__What the task requires__:
Each entry is to be retyped without alteration, and no picture is to be included.
BEGIN Information supplied
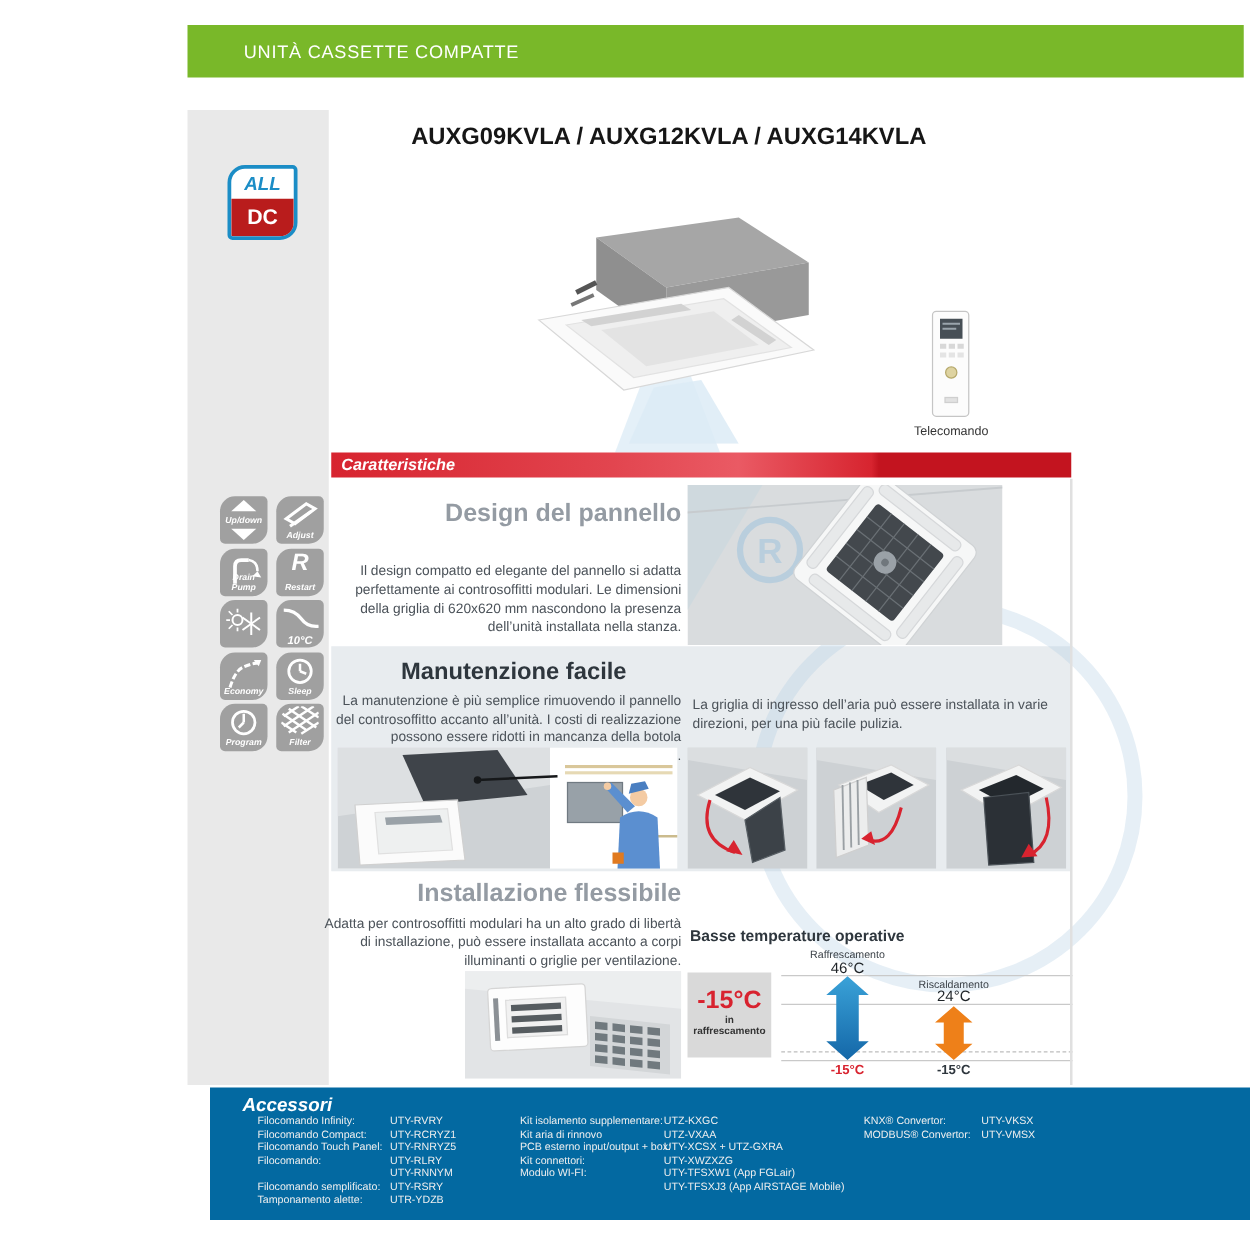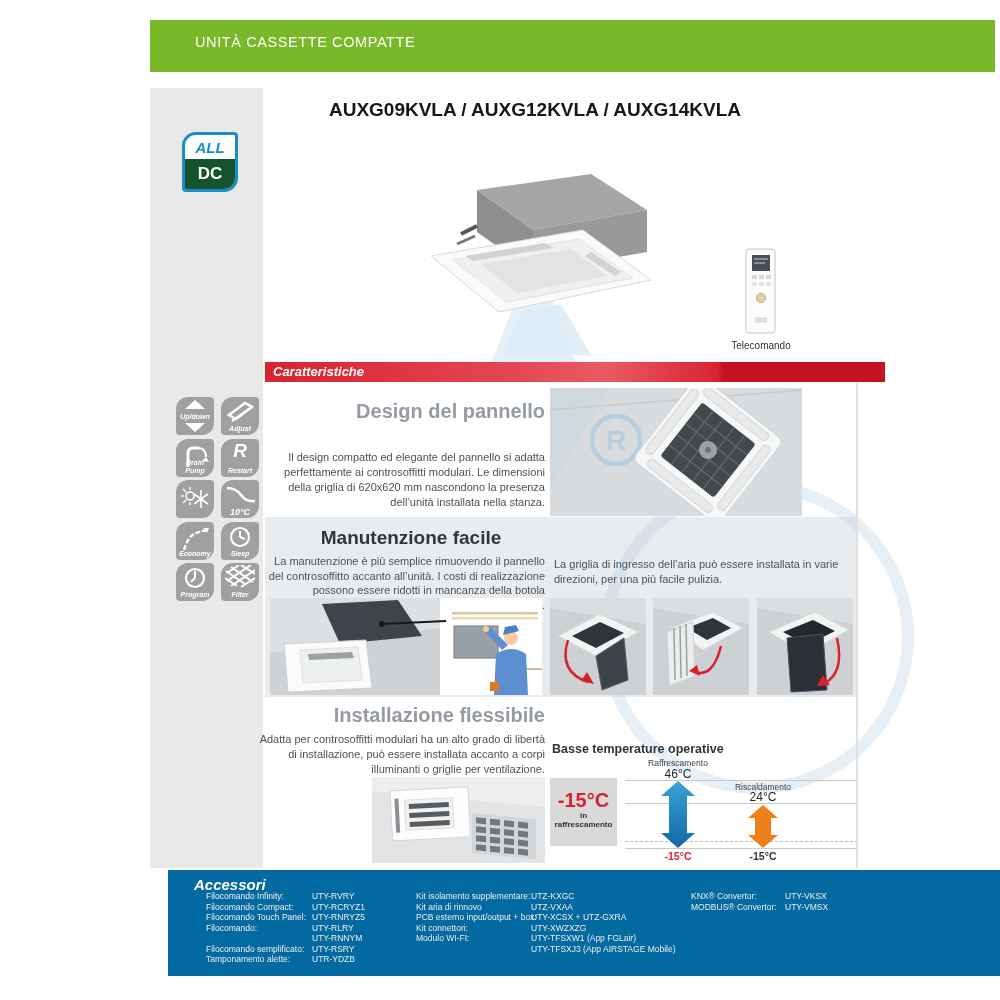--- a/index.html
+++ b/index.html
@@ -8,7 +8,7 @@
   .abs{position:absolute;}
 
   
-  .green-bar{left:150px;top:20px;width:845px;height:52px;background:#79b829;z-index:2;text-align:center;}
+  .green-bar{left:150px;top:20px;width:845px;height:42px;background:#79b829;z-index:2;text-align:center;}
   .green-bar span{position:absolute;left:45px;top:14px;color:#fff;font-size:14.5px;letter-spacing:.6px;}
 
   

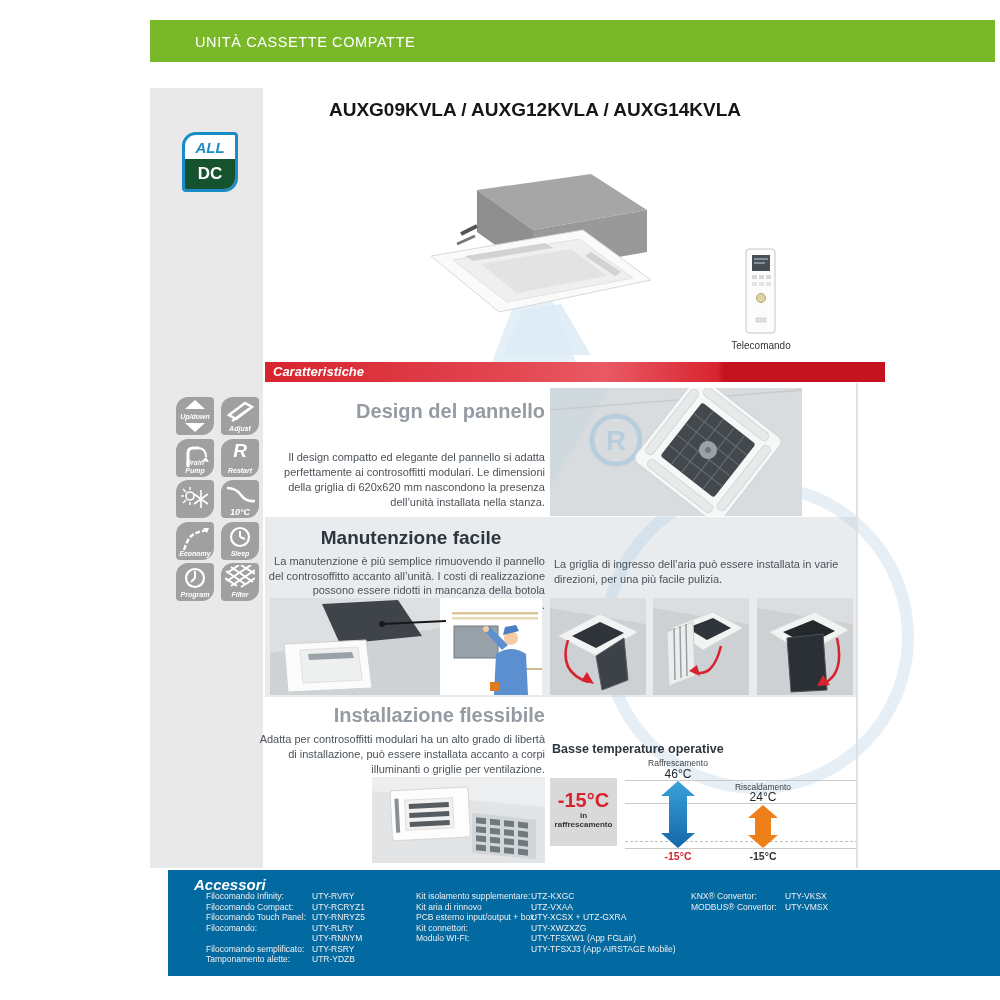--- a/index.html
+++ b/index.html
@@ -17,7 +17,7 @@
          border-radius:14px 4px 14px 4px;overflow:hidden;z-index:2;}
   .alldc-top{height:24px;display:flex;align-items:center;justify-content:center;
              color:#1b8dc6;font-weight:bold;font-style:italic;font-size:15px;}
-  .alldc-bottom{height:30px;background:#14532d;display:flex;align-items:center;justify-content:center;
+  .alldc-bottom{height:30px;background:#b91c1c;display:flex;align-items:center;justify-content:center;
                 color:#fff;font-weight:bold;font-size:17px;}
 
   

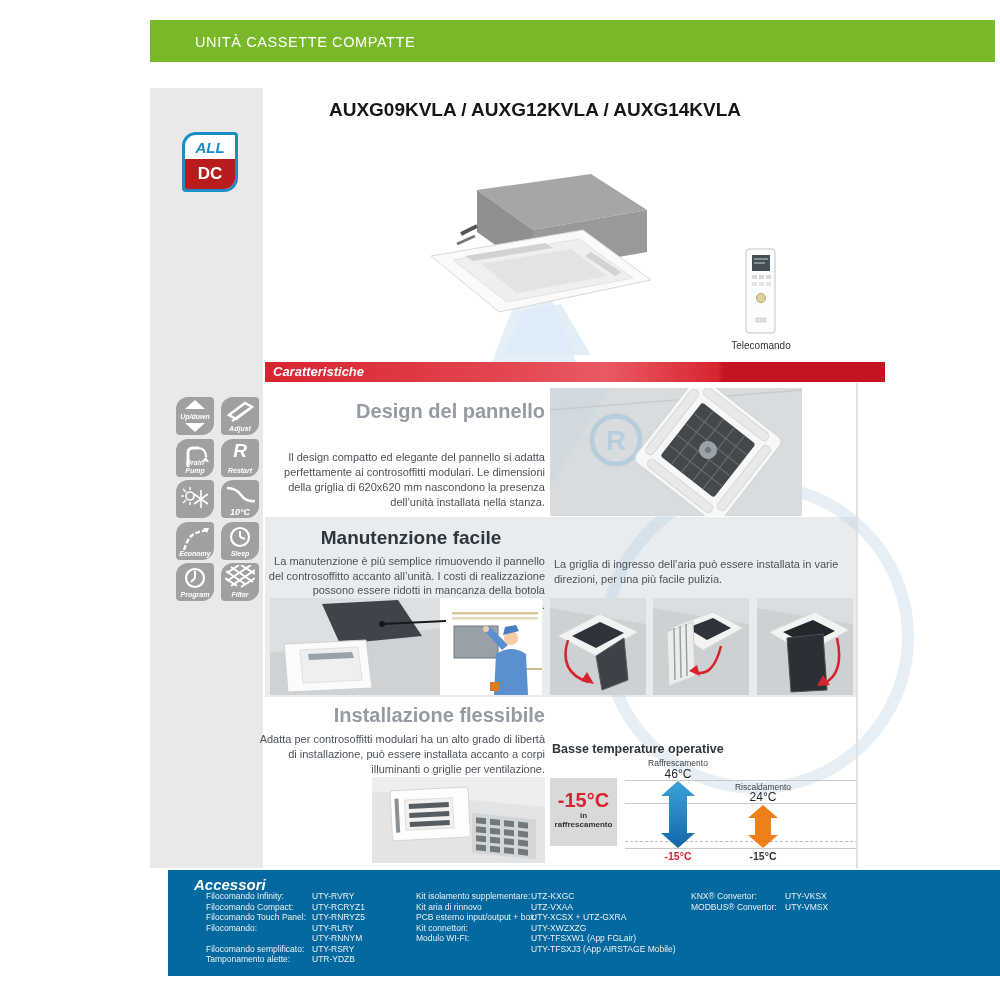--- a/index.html
+++ b/index.html
@@ -31,7 +31,7 @@
 
   
   .banner{left:265px;top:362px;width:592px;height:20px;z-index:2;
-     background:linear-gradient(90deg,#d7242f 0%,#e2454f 38%,#ea5a64 55%,#d7242f 73%,#c3141f 74%,#c3141f 100%);padding-left:28px;}
+     background:linear-gradient(90deg,#d7242f 0%,#e2454f 38%,#ea5a64 55%,#d7242f 73%,#c3141f 74%,#c3141f 100%);}
   .banner span{position:absolute;left:8px;top:2px;color:#fff;font-size:13px;font-weight:bold;font-style:italic;}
END Information supplied
__Task response__:
--- a/index.html
+++ b/index.html
@@ -8,7 +8,7 @@
   .abs{position:absolute;}
 
   
-  .green-bar{left:150px;top:20px;width:845px;height:52px;background:#79b829;z-index:2;text-align:center;}
+  .green-bar{left:150px;top:20px;width:845px;height:42px;background:#79b829;z-index:2;text-align:center;}
   .green-bar span{position:absolute;left:45px;top:14px;color:#fff;font-size:14.5px;letter-spacing:.6px;}
 
   

--- a/index.html
+++ b/index.html
@@ -17,7 +17,7 @@
          border-radius:14px 4px 14px 4px;overflow:hidden;z-index:2;}
   .alldc-top{height:24px;display:flex;align-items:center;justify-content:center;
              color:#1b8dc6;font-weight:bold;font-style:italic;font-size:15px;}
-  .alldc-bottom{height:30px;background:#14532d;display:flex;align-items:center;justify-content:center;
+  .alldc-bottom{height:30px;background:#b91c1c;display:flex;align-items:center;justify-content:center;
                 color:#fff;font-weight:bold;font-size:17px;}
 
   

--- a/index.html
+++ b/index.html
@@ -31,7 +31,7 @@
 
   
   .banner{left:265px;top:362px;width:592px;height:20px;z-index:2;
-     background:linear-gradient(90deg,#d7242f 0%,#e2454f 38%,#ea5a64 55%,#d7242f 73%,#c3141f 74%,#c3141f 100%);padding-left:28px;}
+     background:linear-gradient(90deg,#d7242f 0%,#e2454f 38%,#ea5a64 55%,#d7242f 73%,#c3141f 74%,#c3141f 100%);}
   .banner span{position:absolute;left:8px;top:2px;color:#fff;font-size:13px;font-weight:bold;font-style:italic;}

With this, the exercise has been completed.